= EXERCISE DATA =
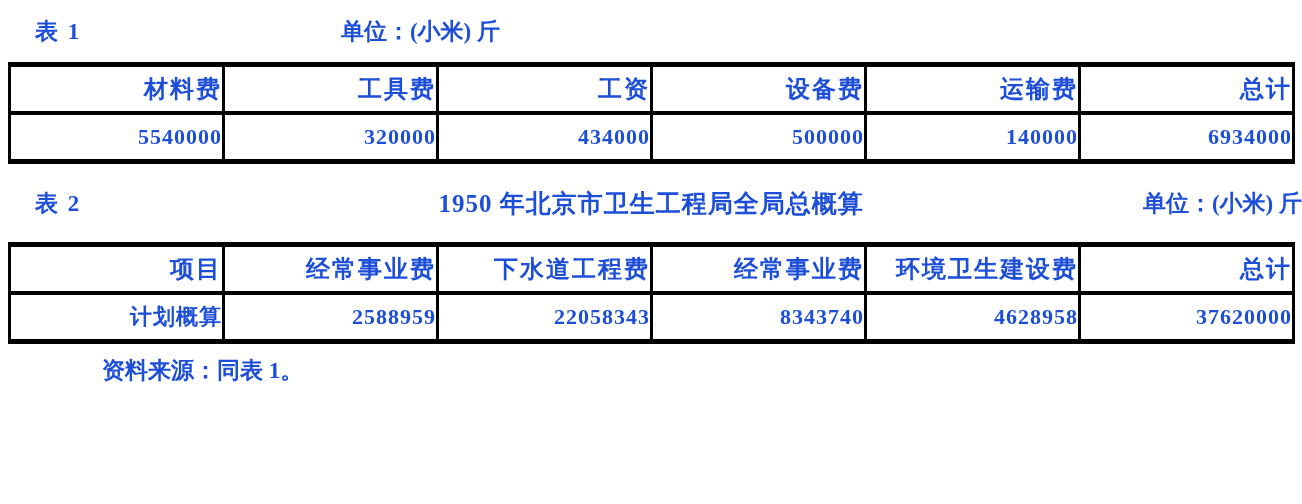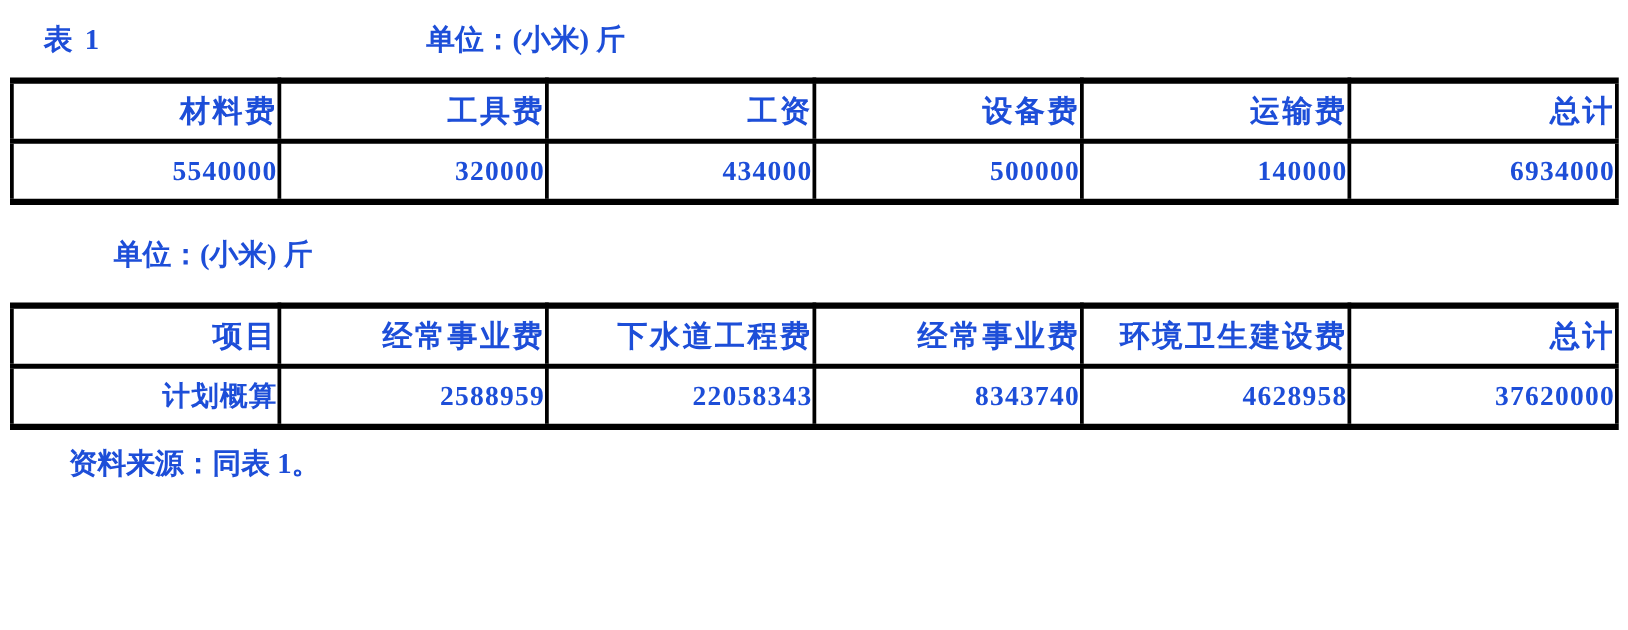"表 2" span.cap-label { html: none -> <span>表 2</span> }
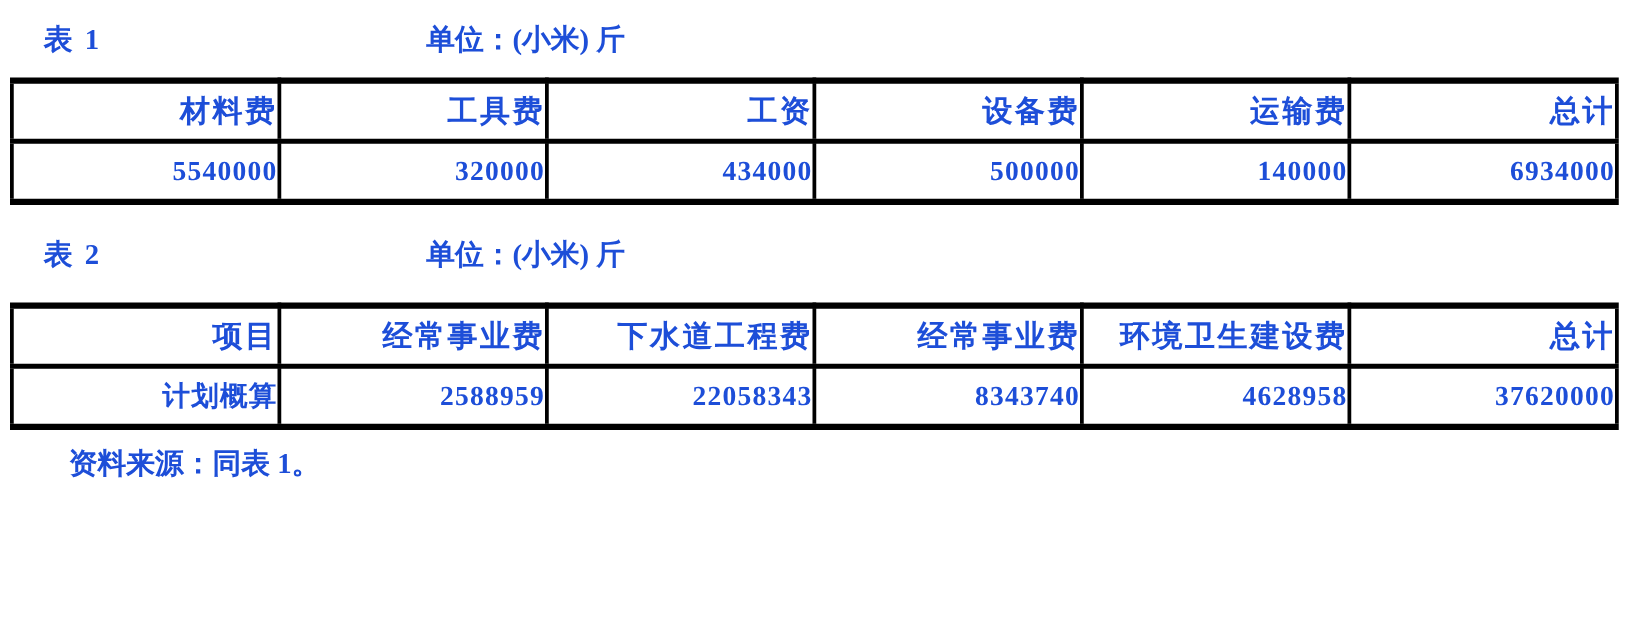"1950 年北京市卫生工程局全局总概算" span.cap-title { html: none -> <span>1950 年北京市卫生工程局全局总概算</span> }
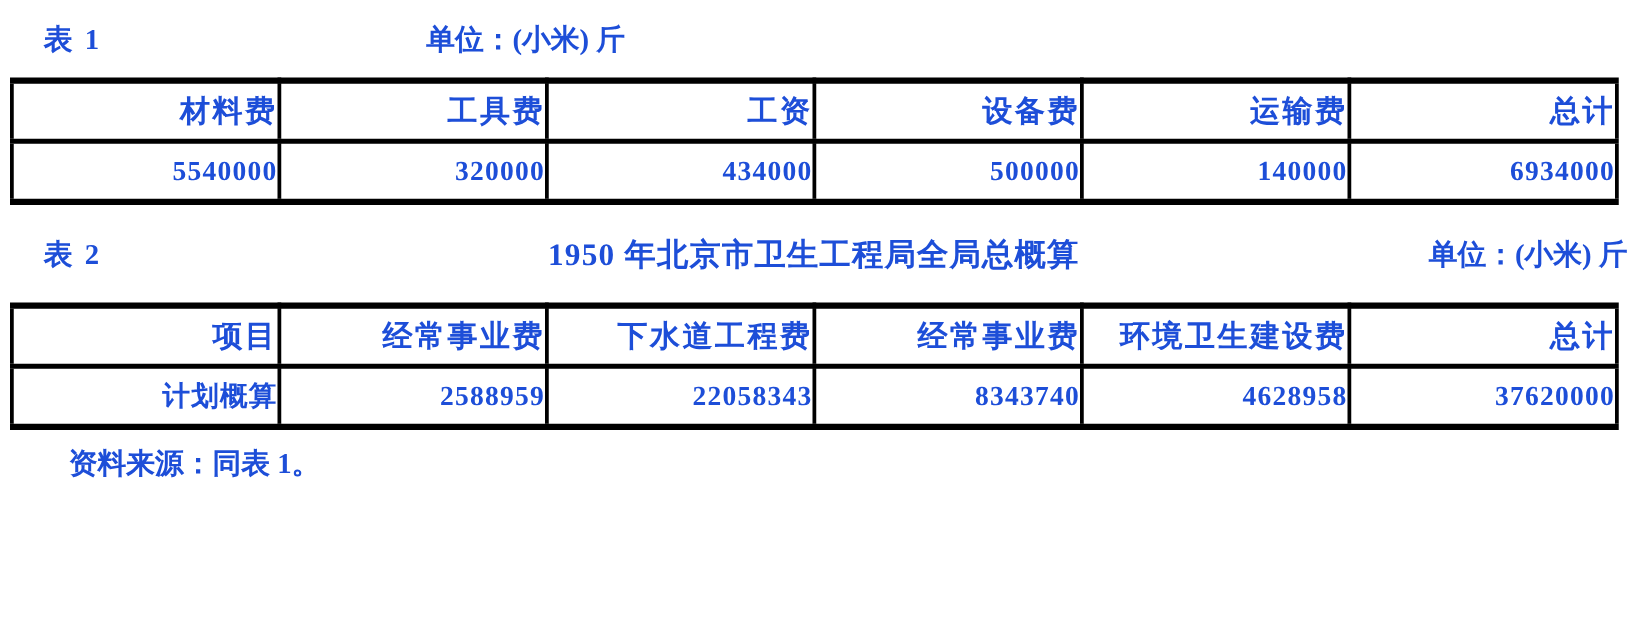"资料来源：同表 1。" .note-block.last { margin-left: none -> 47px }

...

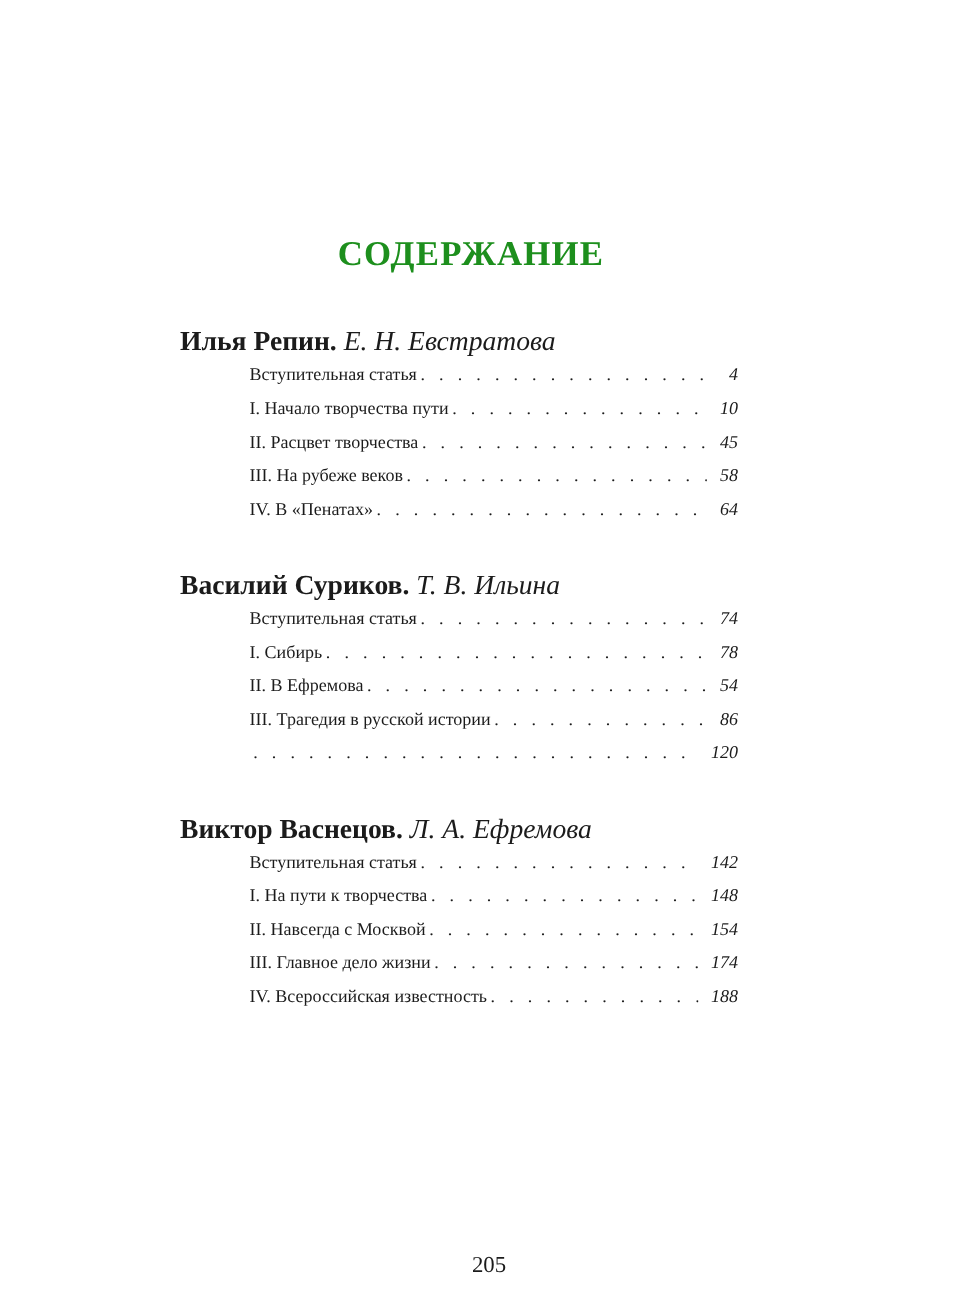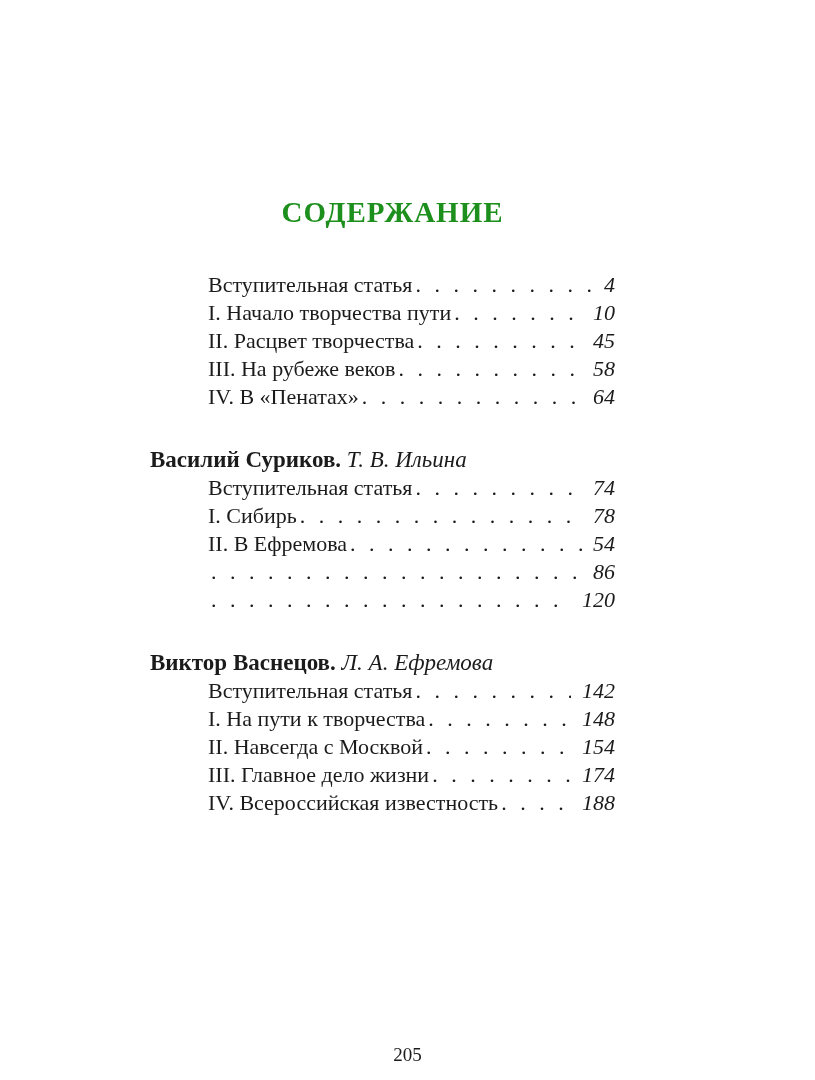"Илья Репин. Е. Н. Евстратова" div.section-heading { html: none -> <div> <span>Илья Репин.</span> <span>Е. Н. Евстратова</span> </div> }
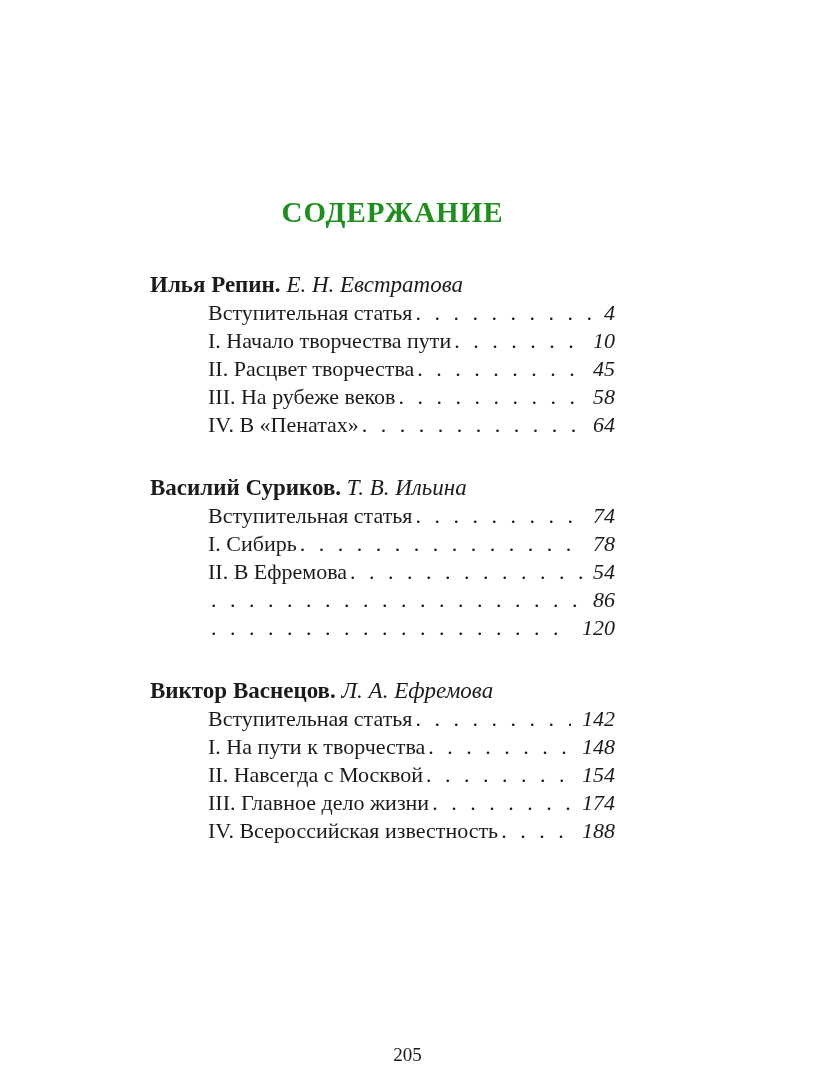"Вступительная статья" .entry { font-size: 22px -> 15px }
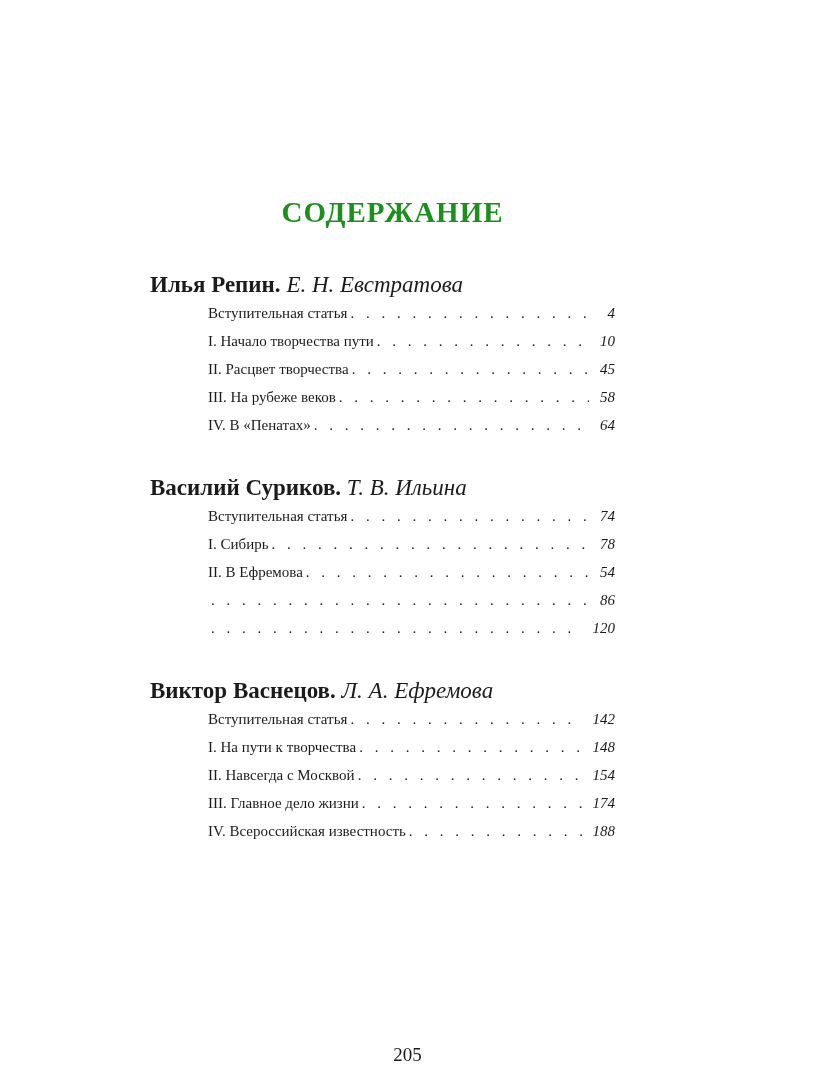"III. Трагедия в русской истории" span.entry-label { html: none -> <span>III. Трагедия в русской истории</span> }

= TASK OBJECTIVE =
Print exactly the lines above that run from the one with "Репин. Е. Н." down to the one with "none -> <span>III.", and omit the pictures.

= RESPONSE BELOW =
"Илья Репин. Е. Н. Евстратова" div.section-heading { html: none -> <div> <span>Илья Репин.</span> <span>Е. Н. Евстратова</span> </div> }
"Вступительная статья" .entry { font-size: 22px -> 15px }
"III. Трагедия в русской истории" span.entry-label { html: none -> <span>III. Трагедия в русской истории</span> }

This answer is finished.